Why we shouldn’t be careless about Covid-19
In this Covid-19 calm, the central government and the WHO should sit down together and discuss calculations made by both sides to find out what went wrong and how to put that right
Two weeks ago, after more than two years cooped up in a small flat on a noisy road running along the edge of Nizamuddin Basti in New Delhi, I had to ring my editor and tell her I had finally fallen victim to Covid-19, and would not be able to write my column for her. Phlegm was pouring out of my nostrils like it had never poured before, and I was coughing as though I hadn’t given up smoking some 30 years ago.
My partner Gilly was no better off. So, we called for the tester. He came with remarkable efficiency and by that evening, we were confirmed Covid-19 patients.
Fortunately, two weeks later, I am without a cold or a cough, happily typing my column. Neither of us has taken any special medicine.
I am not telling this story to persuade readers that they need not worry about the coronavirus pandemic. I realise how insulting that would be to the family and friends of Vinod Dua, for instance. He and his talented wife, Chinna, died from Covid-19 after long struggles in and out of the hospital. Gilly and I remember with joy and sadness the last evening we spent with them in a hotel room at the pre-Covid-19 Jaipur Literature Festival.

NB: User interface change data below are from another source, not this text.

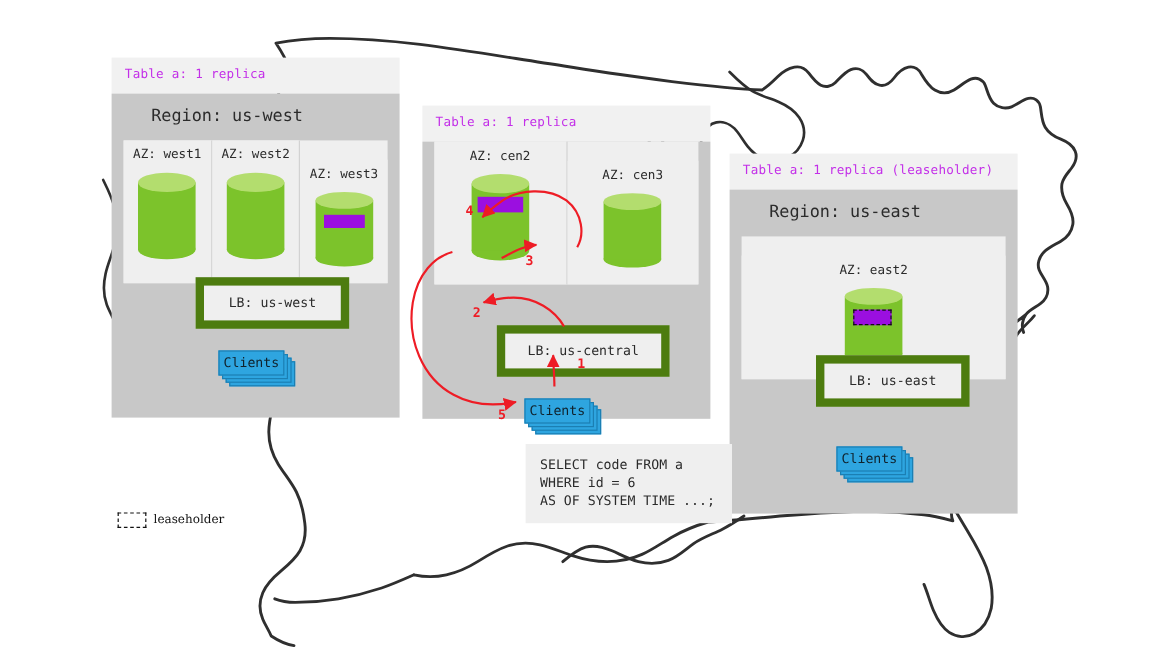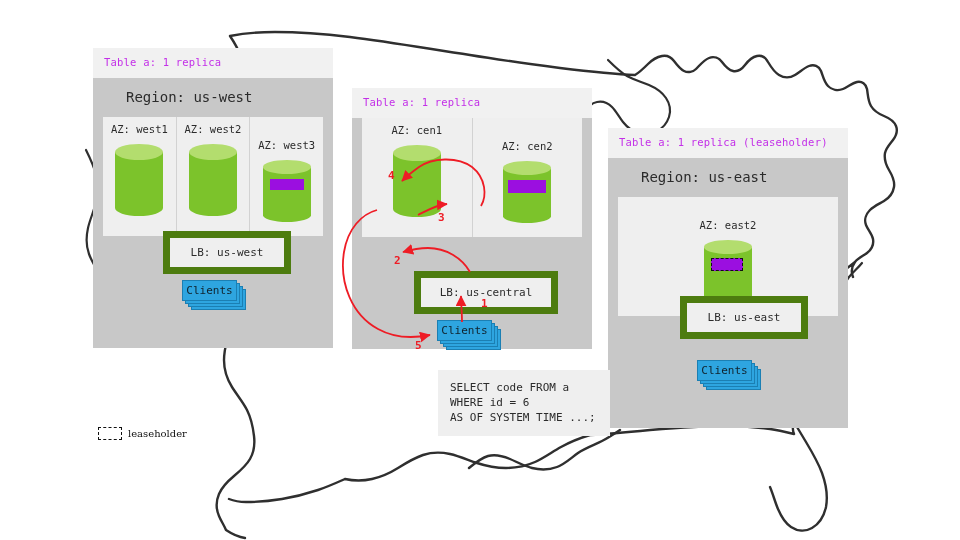--- a/index.html
+++ b/index.html
@@ -250,14 +250,6 @@
     <div class="region-body">
       <div class="az-row" style="height:119px;">
         <div class="az">
-          <div class="az-label">AZ: cen1</div>
-          <div class="cyl" style="width:48px;height:72px;">
-            <div class="cyl-bot"></div>
-            <div class="cyl-mid"></div>
-            <div class="cyl-top"></div>
-          </div>
-        </div>
-        <div class="az">
           <div class="az-label">AZ: cen2</div>
           <div class="cyl" style="width:48px;height:72px;">
             <div class="cyl-bot"></div>

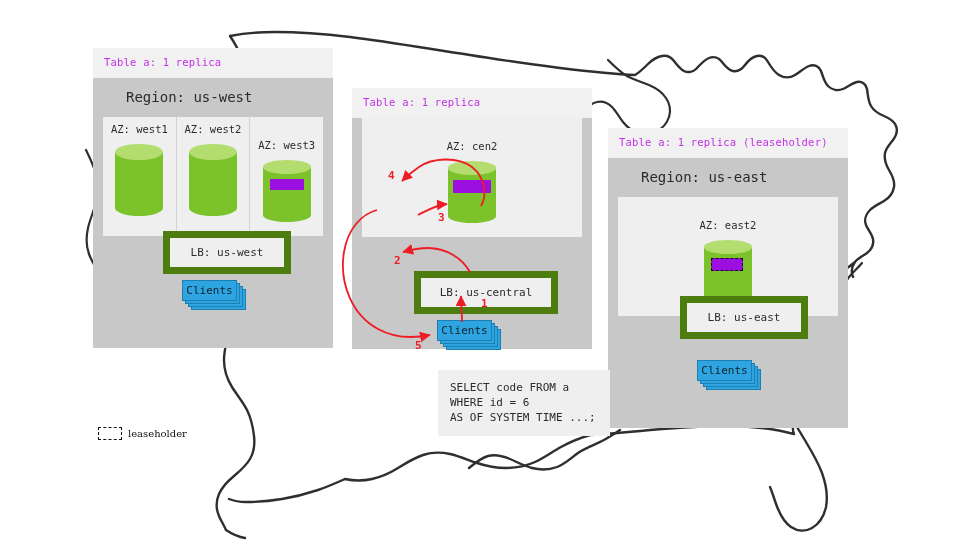--- a/index.html
+++ b/index.html
@@ -258,6 +258,14 @@
             <div class="replica" style="left:5px;top:19px;width:38px;height:13px;"></div>
           </div>
         </div>
+        <div class="az">
+          <div class="az-label">AZ: cen3</div>
+          <div class="cyl" style="width:48px;height:72px;">
+            <div class="cyl-bot"></div>
+            <div class="cyl-mid"></div>
+            <div class="cyl-top"></div>
+          </div>
+        </div>
       </div>
       <div style="height:102px;"></div>
     </div>

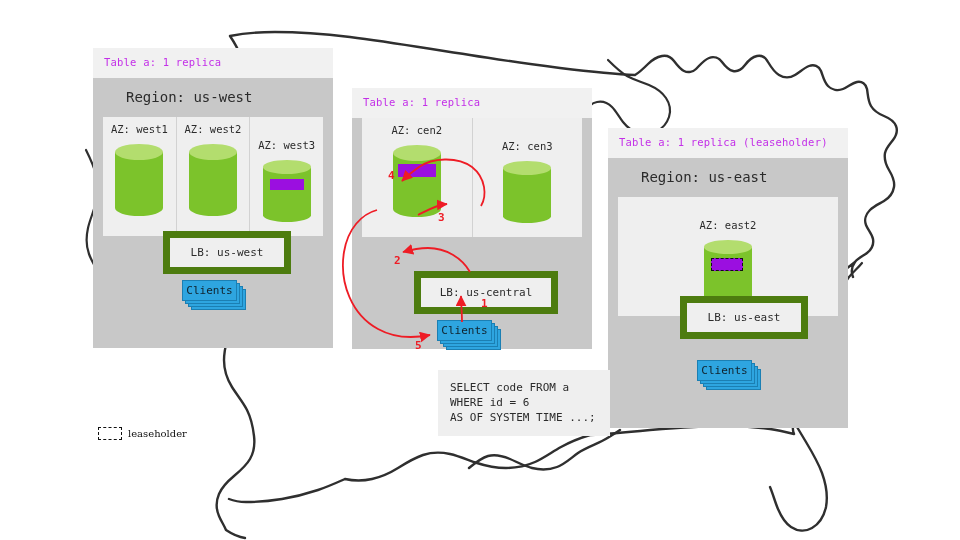--- a/index.html
+++ b/index.html
@@ -53,7 +53,7 @@
     padding:9px 14px;white-space:nowrap;text-align:center;z-index:6;
   }
   
-  .clients{position:absolute;z-index:6;}
+  .clients{position:absolute;z-index:6;margin-top:12px;}
   .clients .card{position:absolute;background:#2ea5e0;border:1px solid #1b7fb3;}
   .clients .front{
     position:absolute;left:0;top:0;background:#2ea5e0;border:1px solid #1b7fb3;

I am telling this story because I want the comparison of Vinod and Chinna’s tragedies with what appears to be the good fortune Gilly and I have enjoyed to highlight the dangers India still faces. One risk is forgetting about Covid-19 and dropping our defences. We hear so little about Covid-19 these days and what we do hear appears to be so harmless that, as a country, we are in danger of forgetting about potential problems such as another possible wave.
We have become so careless about Covid-19 that we don’t care how many people it has killed. Last month, the World Health Organization (WHO) maintained that 4.7 million Indians had died of Covid-19. The government’s figure is half a million. The difference between the two set off a short-lived political row with Rahul Gandhi attacking Prime Minister (PM) Narendra Modi, saying, “Forty-seven lakhs Indians died from Covid not four point seven lakhs. Science doesn’t lie. Modi does.” The Bharatiya Janata Party (BJP) accused Gandhi of playing politics with Covid-19 deaths. The government claims that the WHO’s calculations were “statistically unsound and scientifically questionable.”
The WHO figure being almost 10 times the government’s figure for Covid-19 deaths should be a matter of great importance. At present, this is particularly so because India is trying to attract investment from America, Britain, Australia, Japan, and the European Union to revive the economy from the damage inflicted by Covid-19.
This controversy must have jolted their confidence in India as an investment destination. The recent travels of the prime minister and the leaders who have come to New Delhi to talk with him demonstrate how seriously he takes his international reputation. Unfortunately, the gap between the Indian and WHO figures won’t help his case.
In India, it is said that only one in five deaths are registered. There must, therefore, be inherent problems with the country’s method of counting its population. Those problems surely couldn’t have been set right while the underfunded health system struggled to cope with the pandemic itself.
In this Covid-19 calm, the central government and the WHO should sit down together and discuss calculations made by both sides to find out what went wrong and how to put that right. Are they doing so? I don’t know, because the coronavirus pandemic suffers from media fatigue, the most common killer of news items.